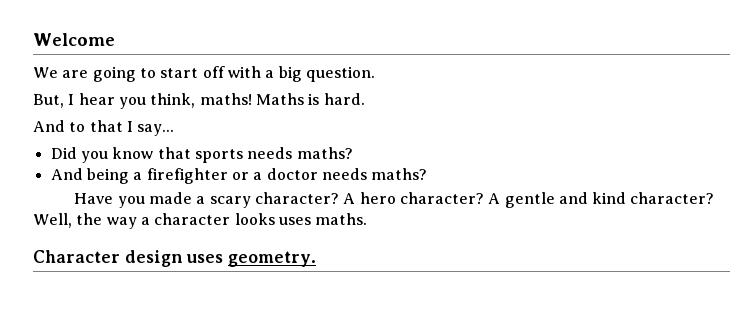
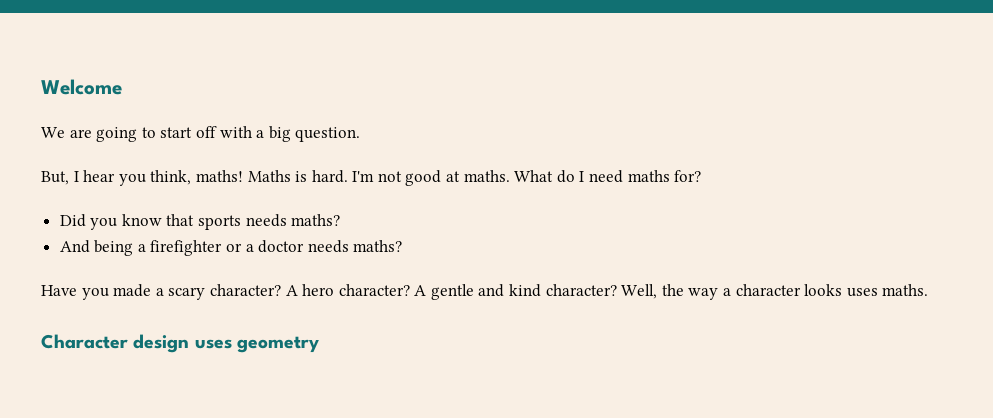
- Maths is hard.
- And to that I say...
+ Maths is hard. I'm not good at maths. What do I need maths for?
- Character design uses geometry.
+ Character design uses geometry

__________________________________________________

EXERCISE: Return the material exactly as given, apart from the pictures.

PROBLEM SOLUTION:
- Maths is hard.
- And to that I say...
+ Maths is hard. I'm not good at maths. What do I need maths for?
- Character design uses geometry.
+ Character design uses geometry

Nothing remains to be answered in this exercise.